◆ Exercise material ◆
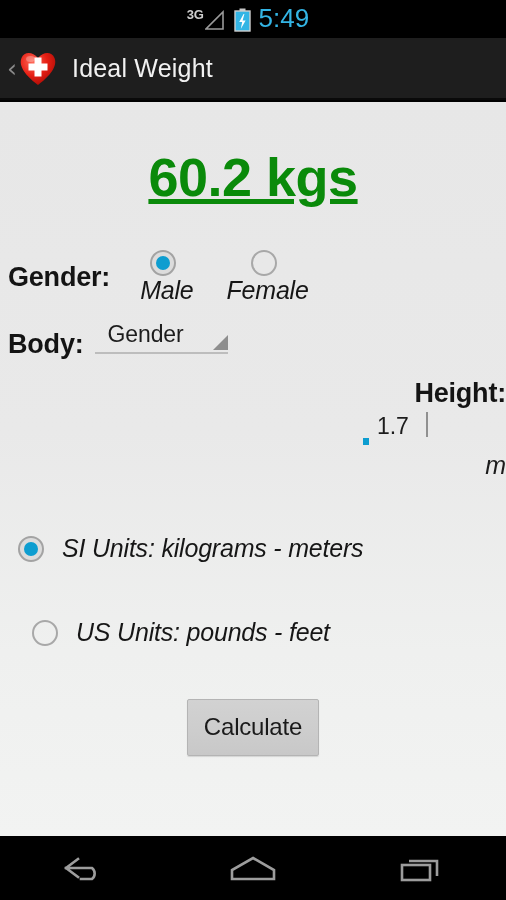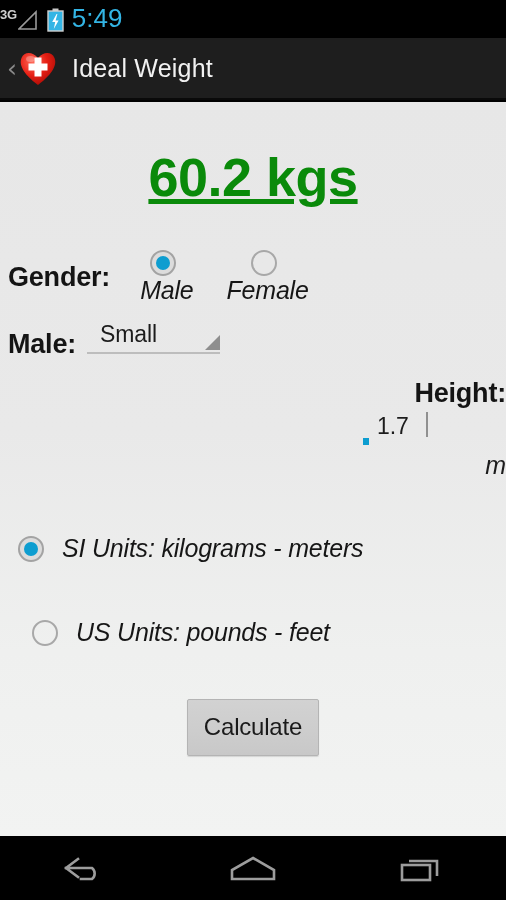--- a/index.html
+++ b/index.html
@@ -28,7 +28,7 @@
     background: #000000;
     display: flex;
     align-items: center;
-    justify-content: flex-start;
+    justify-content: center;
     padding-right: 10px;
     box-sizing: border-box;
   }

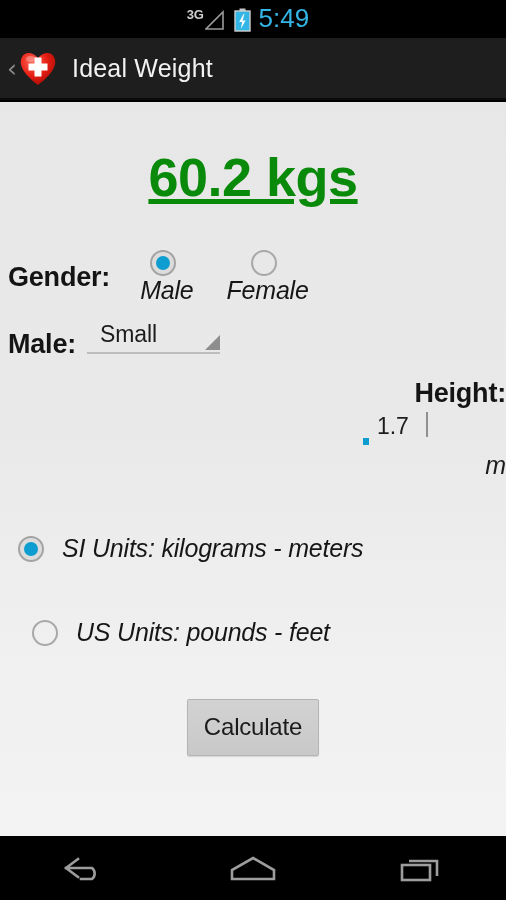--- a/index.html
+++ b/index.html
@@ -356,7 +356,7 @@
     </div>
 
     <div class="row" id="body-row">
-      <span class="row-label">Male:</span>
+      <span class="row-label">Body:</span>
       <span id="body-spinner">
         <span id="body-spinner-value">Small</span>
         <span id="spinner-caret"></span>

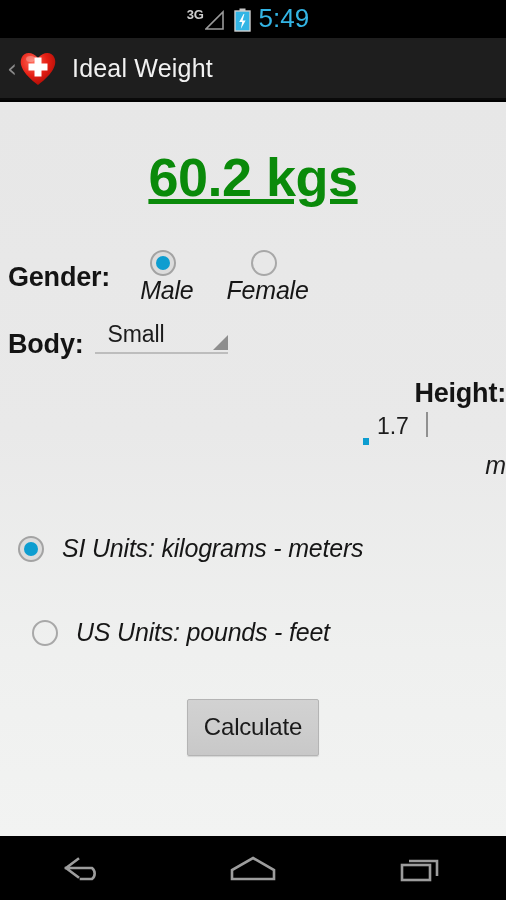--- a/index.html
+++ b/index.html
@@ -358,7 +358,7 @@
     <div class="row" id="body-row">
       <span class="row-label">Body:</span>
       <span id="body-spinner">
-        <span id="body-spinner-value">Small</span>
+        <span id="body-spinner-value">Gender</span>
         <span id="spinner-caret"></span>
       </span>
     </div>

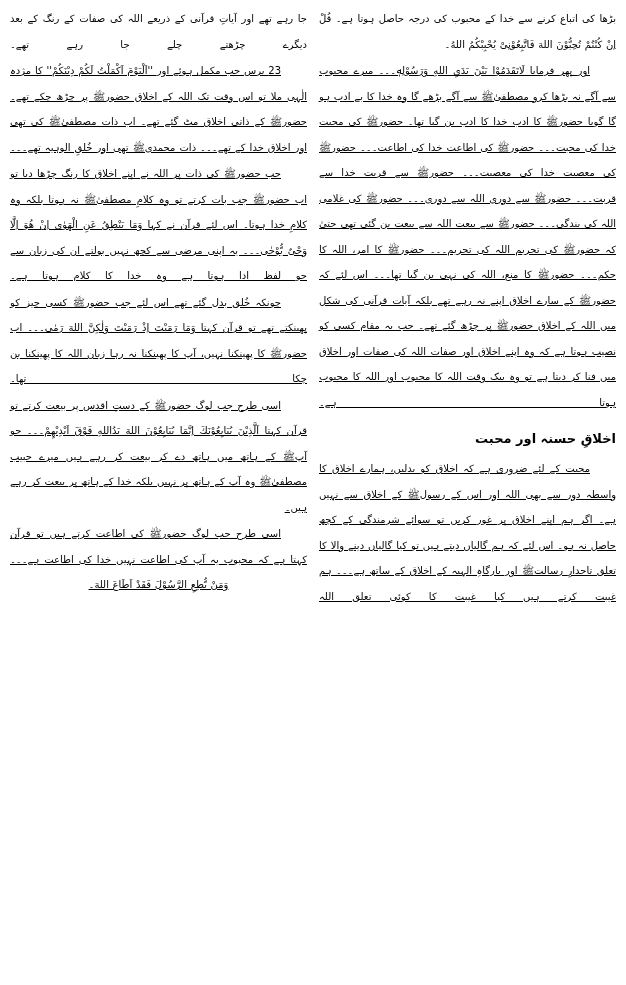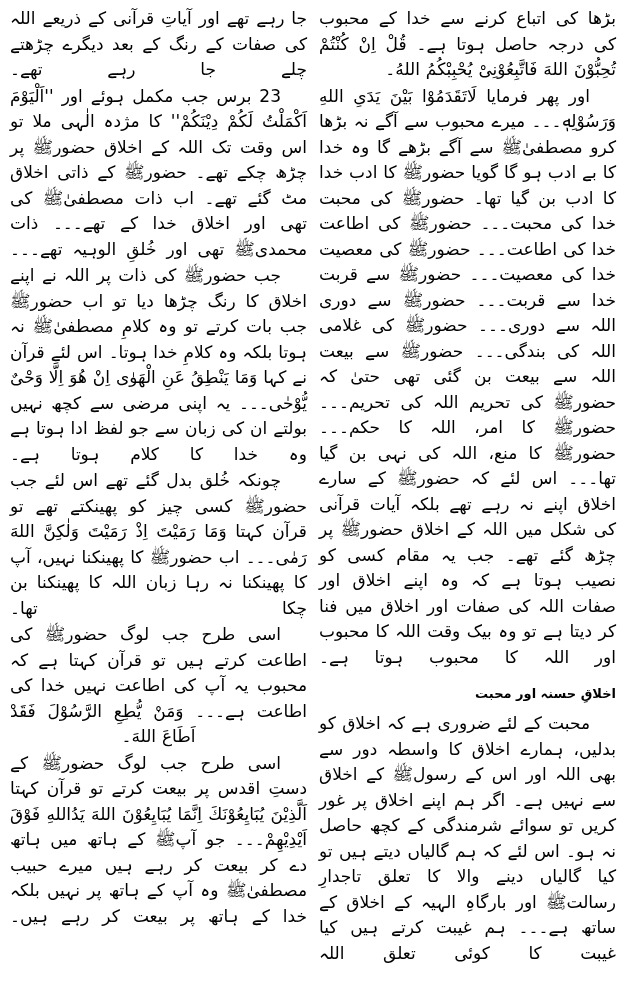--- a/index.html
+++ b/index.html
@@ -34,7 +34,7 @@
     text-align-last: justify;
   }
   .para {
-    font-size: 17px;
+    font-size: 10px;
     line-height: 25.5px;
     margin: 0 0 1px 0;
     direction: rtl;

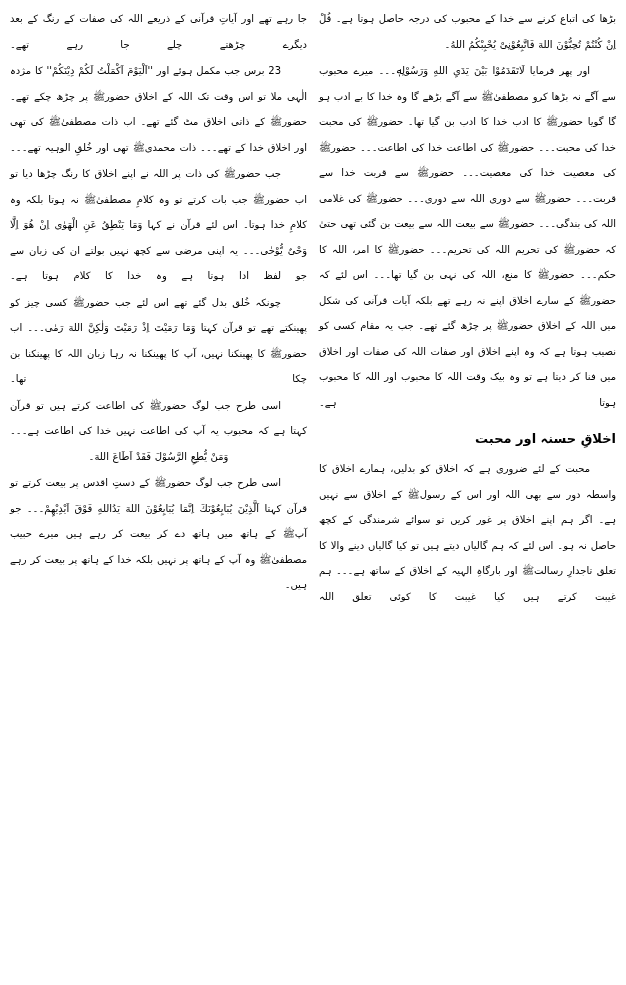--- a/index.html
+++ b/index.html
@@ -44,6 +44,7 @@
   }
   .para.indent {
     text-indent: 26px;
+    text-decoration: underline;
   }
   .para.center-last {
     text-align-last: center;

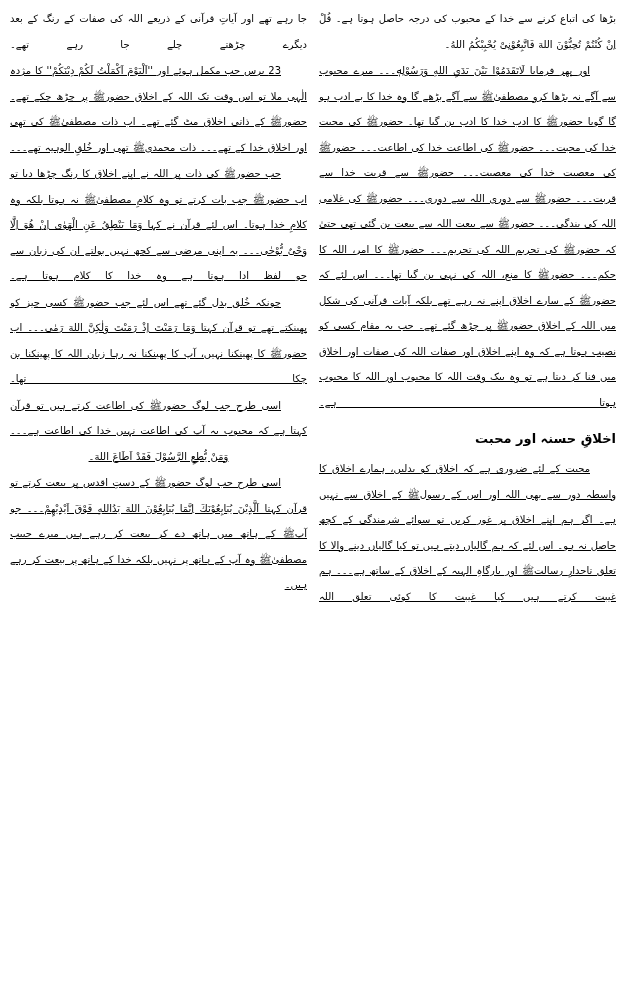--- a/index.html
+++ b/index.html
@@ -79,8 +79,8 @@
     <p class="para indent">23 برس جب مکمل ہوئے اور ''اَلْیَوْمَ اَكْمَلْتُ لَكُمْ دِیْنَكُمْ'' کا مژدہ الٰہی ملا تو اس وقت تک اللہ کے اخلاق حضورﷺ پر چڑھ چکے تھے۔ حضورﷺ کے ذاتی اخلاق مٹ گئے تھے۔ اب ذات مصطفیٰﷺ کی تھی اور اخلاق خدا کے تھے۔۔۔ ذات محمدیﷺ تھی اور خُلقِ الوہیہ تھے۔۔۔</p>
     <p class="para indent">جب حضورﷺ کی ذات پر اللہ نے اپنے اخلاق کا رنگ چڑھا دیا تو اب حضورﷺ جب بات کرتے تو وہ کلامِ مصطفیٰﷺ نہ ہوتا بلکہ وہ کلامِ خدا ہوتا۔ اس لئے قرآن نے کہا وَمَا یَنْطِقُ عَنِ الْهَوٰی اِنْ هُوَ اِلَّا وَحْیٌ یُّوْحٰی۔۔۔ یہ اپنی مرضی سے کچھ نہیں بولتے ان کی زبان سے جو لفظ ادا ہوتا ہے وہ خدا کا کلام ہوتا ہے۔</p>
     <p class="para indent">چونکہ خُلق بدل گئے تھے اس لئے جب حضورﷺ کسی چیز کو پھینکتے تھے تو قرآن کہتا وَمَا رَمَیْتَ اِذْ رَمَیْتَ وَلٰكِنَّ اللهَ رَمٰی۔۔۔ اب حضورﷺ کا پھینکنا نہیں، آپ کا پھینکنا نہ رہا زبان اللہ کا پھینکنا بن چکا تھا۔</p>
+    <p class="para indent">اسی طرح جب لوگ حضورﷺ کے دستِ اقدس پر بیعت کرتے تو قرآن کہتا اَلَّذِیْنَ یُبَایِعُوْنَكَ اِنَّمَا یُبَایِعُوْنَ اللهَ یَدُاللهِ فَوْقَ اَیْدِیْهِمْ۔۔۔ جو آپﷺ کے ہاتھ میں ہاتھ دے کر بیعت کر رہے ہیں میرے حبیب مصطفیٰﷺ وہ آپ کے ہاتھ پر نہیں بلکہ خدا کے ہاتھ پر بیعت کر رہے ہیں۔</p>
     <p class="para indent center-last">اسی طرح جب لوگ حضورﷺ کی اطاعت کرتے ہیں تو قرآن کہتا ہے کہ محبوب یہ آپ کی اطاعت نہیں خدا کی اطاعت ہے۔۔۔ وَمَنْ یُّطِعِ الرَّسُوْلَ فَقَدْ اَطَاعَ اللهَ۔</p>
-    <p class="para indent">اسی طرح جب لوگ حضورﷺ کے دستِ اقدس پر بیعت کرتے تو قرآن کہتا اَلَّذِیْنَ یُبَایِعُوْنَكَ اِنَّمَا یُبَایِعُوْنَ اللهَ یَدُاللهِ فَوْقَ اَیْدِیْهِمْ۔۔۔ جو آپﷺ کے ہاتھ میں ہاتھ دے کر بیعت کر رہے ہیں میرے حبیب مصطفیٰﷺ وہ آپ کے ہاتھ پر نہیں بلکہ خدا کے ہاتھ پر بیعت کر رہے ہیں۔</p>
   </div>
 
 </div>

◆ Exercise prompt ◆
Only one part of the listing is wanted: the lines from the one containing "line-height: 25.5px;" through the one containing "کلام ہوتا ہے۔</p>", both included. Please transcribe it exactly, leaving out the pictures.

◆ Result of the exercise ◆
     line-height: 25.5px;
     margin: 0 0 1px 0;
     direction: rtl;

--- a/index.html
+++ b/index.html
@@ -44,6 +44,7 @@
   }
   .para.indent {
     text-indent: 26px;
+    text-decoration: underline;
   }
   .para.center-last {
     text-align-last: center;

--- a/index.html
+++ b/index.html
@@ -79,8 +79,8 @@
     <p class="para indent">23 برس جب مکمل ہوئے اور ''اَلْیَوْمَ اَكْمَلْتُ لَكُمْ دِیْنَكُمْ'' کا مژدہ الٰہی ملا تو اس وقت تک اللہ کے اخلاق حضورﷺ پر چڑھ چکے تھے۔ حضورﷺ کے ذاتی اخلاق مٹ گئے تھے۔ اب ذات مصطفیٰﷺ کی تھی اور اخلاق خدا کے تھے۔۔۔ ذات محمدیﷺ تھی اور خُلقِ الوہیہ تھے۔۔۔</p>
     <p class="para indent">جب حضورﷺ کی ذات پر اللہ نے اپنے اخلاق کا رنگ چڑھا دیا تو اب حضورﷺ جب بات کرتے تو وہ کلامِ مصطفیٰﷺ نہ ہوتا بلکہ وہ کلامِ خدا ہوتا۔ اس لئے قرآن نے کہا وَمَا یَنْطِقُ عَنِ الْهَوٰی اِنْ هُوَ اِلَّا وَحْیٌ یُّوْحٰی۔۔۔ یہ اپنی مرضی سے کچھ نہیں بولتے ان کی زبان سے جو لفظ ادا ہوتا ہے وہ خدا کا کلام ہوتا ہے۔</p>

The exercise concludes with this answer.